-- Exercise requirements --
Word for word, repeat all of the entries below.

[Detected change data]
# # # #

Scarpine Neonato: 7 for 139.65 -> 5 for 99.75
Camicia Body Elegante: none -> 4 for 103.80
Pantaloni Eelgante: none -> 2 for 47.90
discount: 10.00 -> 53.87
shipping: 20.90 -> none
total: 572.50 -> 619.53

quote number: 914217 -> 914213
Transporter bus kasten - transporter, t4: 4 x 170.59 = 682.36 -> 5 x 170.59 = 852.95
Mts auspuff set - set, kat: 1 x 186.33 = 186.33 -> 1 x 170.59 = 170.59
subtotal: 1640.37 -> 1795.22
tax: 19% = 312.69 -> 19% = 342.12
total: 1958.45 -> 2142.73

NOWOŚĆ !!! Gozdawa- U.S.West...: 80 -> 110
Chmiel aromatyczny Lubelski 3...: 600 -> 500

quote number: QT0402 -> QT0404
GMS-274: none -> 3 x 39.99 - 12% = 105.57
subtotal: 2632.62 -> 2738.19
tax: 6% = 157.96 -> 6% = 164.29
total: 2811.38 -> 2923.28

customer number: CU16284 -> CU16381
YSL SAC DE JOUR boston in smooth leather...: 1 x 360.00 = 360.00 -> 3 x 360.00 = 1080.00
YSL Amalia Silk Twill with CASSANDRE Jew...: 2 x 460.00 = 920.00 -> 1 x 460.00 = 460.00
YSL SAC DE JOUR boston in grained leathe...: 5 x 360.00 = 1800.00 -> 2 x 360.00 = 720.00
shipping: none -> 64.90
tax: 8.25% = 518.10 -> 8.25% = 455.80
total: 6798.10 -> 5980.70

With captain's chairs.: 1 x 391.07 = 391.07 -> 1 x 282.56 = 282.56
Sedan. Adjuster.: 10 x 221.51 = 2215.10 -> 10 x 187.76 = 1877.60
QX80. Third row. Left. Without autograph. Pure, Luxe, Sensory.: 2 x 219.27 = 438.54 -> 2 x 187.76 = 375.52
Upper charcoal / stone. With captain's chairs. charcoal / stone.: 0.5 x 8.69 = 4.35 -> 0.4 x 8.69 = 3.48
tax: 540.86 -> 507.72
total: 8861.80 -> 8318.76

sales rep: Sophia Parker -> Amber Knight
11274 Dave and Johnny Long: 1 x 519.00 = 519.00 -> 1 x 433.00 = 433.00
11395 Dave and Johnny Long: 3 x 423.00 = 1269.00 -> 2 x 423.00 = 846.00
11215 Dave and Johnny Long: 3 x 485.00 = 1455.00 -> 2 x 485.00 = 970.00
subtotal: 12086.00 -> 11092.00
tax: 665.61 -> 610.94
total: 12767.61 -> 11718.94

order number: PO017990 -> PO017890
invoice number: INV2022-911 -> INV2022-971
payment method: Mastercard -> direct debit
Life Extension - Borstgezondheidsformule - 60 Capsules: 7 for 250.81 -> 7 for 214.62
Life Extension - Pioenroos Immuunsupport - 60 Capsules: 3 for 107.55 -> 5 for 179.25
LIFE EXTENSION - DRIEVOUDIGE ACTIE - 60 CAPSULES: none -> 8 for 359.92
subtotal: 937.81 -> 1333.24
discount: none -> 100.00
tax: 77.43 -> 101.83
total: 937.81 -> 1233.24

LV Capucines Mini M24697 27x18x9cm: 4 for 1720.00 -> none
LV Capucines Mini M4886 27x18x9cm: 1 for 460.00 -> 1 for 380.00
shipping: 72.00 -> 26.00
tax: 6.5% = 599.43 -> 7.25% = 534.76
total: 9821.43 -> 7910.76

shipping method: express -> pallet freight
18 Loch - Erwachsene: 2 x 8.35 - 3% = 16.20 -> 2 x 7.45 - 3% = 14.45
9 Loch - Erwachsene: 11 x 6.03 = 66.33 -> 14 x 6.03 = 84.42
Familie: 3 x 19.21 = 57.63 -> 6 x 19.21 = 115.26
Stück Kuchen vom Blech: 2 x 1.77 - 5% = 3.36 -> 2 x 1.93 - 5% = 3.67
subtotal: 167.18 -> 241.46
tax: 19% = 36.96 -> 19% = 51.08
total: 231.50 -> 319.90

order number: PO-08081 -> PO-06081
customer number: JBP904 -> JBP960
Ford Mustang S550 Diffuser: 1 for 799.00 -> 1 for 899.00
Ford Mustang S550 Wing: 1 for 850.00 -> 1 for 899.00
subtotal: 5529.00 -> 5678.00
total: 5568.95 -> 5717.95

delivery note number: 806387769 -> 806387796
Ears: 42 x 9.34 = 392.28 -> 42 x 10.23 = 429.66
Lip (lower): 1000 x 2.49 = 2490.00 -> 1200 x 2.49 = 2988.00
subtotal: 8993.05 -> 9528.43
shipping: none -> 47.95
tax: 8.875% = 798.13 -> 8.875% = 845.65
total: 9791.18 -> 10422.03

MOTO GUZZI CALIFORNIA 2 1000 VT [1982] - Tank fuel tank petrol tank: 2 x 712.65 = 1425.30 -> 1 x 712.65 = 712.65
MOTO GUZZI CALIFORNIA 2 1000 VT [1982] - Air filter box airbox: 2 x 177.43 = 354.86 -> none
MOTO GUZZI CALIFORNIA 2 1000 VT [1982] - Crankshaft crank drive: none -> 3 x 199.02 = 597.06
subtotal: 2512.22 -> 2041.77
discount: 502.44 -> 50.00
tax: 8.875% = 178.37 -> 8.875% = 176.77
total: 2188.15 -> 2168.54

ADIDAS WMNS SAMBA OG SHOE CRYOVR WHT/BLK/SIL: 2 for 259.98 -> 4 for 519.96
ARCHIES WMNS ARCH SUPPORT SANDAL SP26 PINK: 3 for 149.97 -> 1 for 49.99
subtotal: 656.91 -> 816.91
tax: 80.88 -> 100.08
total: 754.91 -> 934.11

# # # #

-- Task result --
Scarpine Neonato: 7 for 139.65 -> 5 for 99.75
Camicia Body Elegante: none -> 4 for 103.80
Pantaloni Eelgante: none -> 2 for 47.90
discount: 10.00 -> 53.87
shipping: 20.90 -> none
total: 572.50 -> 619.53

quote number: 914217 -> 914213
Transporter bus kasten - transporter, t4: 4 x 170.59 = 682.36 -> 5 x 170.59 = 852.95
Mts auspuff set - set, kat: 1 x 186.33 = 186.33 -> 1 x 170.59 = 170.59
subtotal: 1640.37 -> 1795.22
tax: 19% = 312.69 -> 19% = 342.12
total: 1958.45 -> 2142.73

NOWOŚĆ !!! Gozdawa- U.S.West...: 80 -> 110
Chmiel aromatyczny Lubelski 3...: 600 -> 500

quote number: QT0402 -> QT0404
GMS-274: none -> 3 x 39.99 - 12% = 105.57
subtotal: 2632.62 -> 2738.19
tax: 6% = 157.96 -> 6% = 164.29
total: 2811.38 -> 2923.28

customer number: CU16284 -> CU16381
YSL SAC DE JOUR boston in smooth leather...: 1 x 360.00 = 360.00 -> 3 x 360.00 = 1080.00
YSL Amalia Silk Twill with CASSANDRE Jew...: 2 x 460.00 = 920.00 -> 1 x 460.00 = 460.00
YSL SAC DE JOUR boston in grained leathe...: 5 x 360.00 = 1800.00 -> 2 x 360.00 = 720.00
shipping: none -> 64.90
tax: 8.25% = 518.10 -> 8.25% = 455.80
total: 6798.10 -> 5980.70

With captain's chairs.: 1 x 391.07 = 391.07 -> 1 x 282.56 = 282.56
Sedan. Adjuster.: 10 x 221.51 = 2215.10 -> 10 x 187.76 = 1877.60
QX80. Third row. Left. Without autograph. Pure, Luxe, Sensory.: 2 x 219.27 = 438.54 -> 2 x 187.76 = 375.52
Upper charcoal / stone. With captain's chairs. charcoal / stone.: 0.5 x 8.69 = 4.35 -> 0.4 x 8.69 = 3.48
tax: 540.86 -> 507.72
total: 8861.80 -> 8318.76

sales rep: Sophia Parker -> Amber Knight
11274 Dave and Johnny Long: 1 x 519.00 = 519.00 -> 1 x 433.00 = 433.00
11395 Dave and Johnny Long: 3 x 423.00 = 1269.00 -> 2 x 423.00 = 846.00
11215 Dave and Johnny Long: 3 x 485.00 = 1455.00 -> 2 x 485.00 = 970.00
subtotal: 12086.00 -> 11092.00
tax: 665.61 -> 610.94
total: 12767.61 -> 11718.94

order number: PO017990 -> PO017890
invoice number: INV2022-911 -> INV2022-971
payment method: Mastercard -> direct debit
Life Extension - Borstgezondheidsformule - 60 Capsules: 7 for 250.81 -> 7 for 214.62
Life Extension - Pioenroos Immuunsupport - 60 Capsules: 3 for 107.55 -> 5 for 179.25
LIFE EXTENSION - DRIEVOUDIGE ACTIE - 60 CAPSULES: none -> 8 for 359.92
subtotal: 937.81 -> 1333.24
discount: none -> 100.00
tax: 77.43 -> 101.83
total: 937.81 -> 1233.24

LV Capucines Mini M24697 27x18x9cm: 4 for 1720.00 -> none
LV Capucines Mini M4886 27x18x9cm: 1 for 460.00 -> 1 for 380.00
shipping: 72.00 -> 26.00
tax: 6.5% = 599.43 -> 7.25% = 534.76
total: 9821.43 -> 7910.76

shipping method: express -> pallet freight
18 Loch - Erwachsene: 2 x 8.35 - 3% = 16.20 -> 2 x 7.45 - 3% = 14.45
9 Loch - Erwachsene: 11 x 6.03 = 66.33 -> 14 x 6.03 = 84.42
Familie: 3 x 19.21 = 57.63 -> 6 x 19.21 = 115.26
Stück Kuchen vom Blech: 2 x 1.77 - 5% = 3.36 -> 2 x 1.93 - 5% = 3.67
subtotal: 167.18 -> 241.46
tax: 19% = 36.96 -> 19% = 51.08
total: 231.50 -> 319.90

order number: PO-08081 -> PO-06081
customer number: JBP904 -> JBP960
Ford Mustang S550 Diffuser: 1 for 799.00 -> 1 for 899.00
Ford Mustang S550 Wing: 1 for 850.00 -> 1 for 899.00
subtotal: 5529.00 -> 5678.00
total: 5568.95 -> 5717.95

delivery note number: 806387769 -> 806387796
Ears: 42 x 9.34 = 392.28 -> 42 x 10.23 = 429.66
Lip (lower): 1000 x 2.49 = 2490.00 -> 1200 x 2.49 = 2988.00
subtotal: 8993.05 -> 9528.43
shipping: none -> 47.95
tax: 8.875% = 798.13 -> 8.875% = 845.65
total: 9791.18 -> 10422.03

MOTO GUZZI CALIFORNIA 2 1000 VT [1982] - Tank fuel tank petrol tank: 2 x 712.65 = 1425.30 -> 1 x 712.65 = 712.65
MOTO GUZZI CALIFORNIA 2 1000 VT [1982] - Air filter box airbox: 2 x 177.43 = 354.86 -> none
MOTO GUZZI CALIFORNIA 2 1000 VT [1982] - Crankshaft crank drive: none -> 3 x 199.02 = 597.06
subtotal: 2512.22 -> 2041.77
discount: 502.44 -> 50.00
tax: 8.875% = 178.37 -> 8.875% = 176.77
total: 2188.15 -> 2168.54

ADIDAS WMNS SAMBA OG SHOE CRYOVR WHT/BLK/SIL: 2 for 259.98 -> 4 for 519.96
ARCHIES WMNS ARCH SUPPORT SANDAL SP26 PINK: 3 for 149.97 -> 1 for 49.99
subtotal: 656.91 -> 816.91
tax: 80.88 -> 100.08
total: 754.91 -> 934.11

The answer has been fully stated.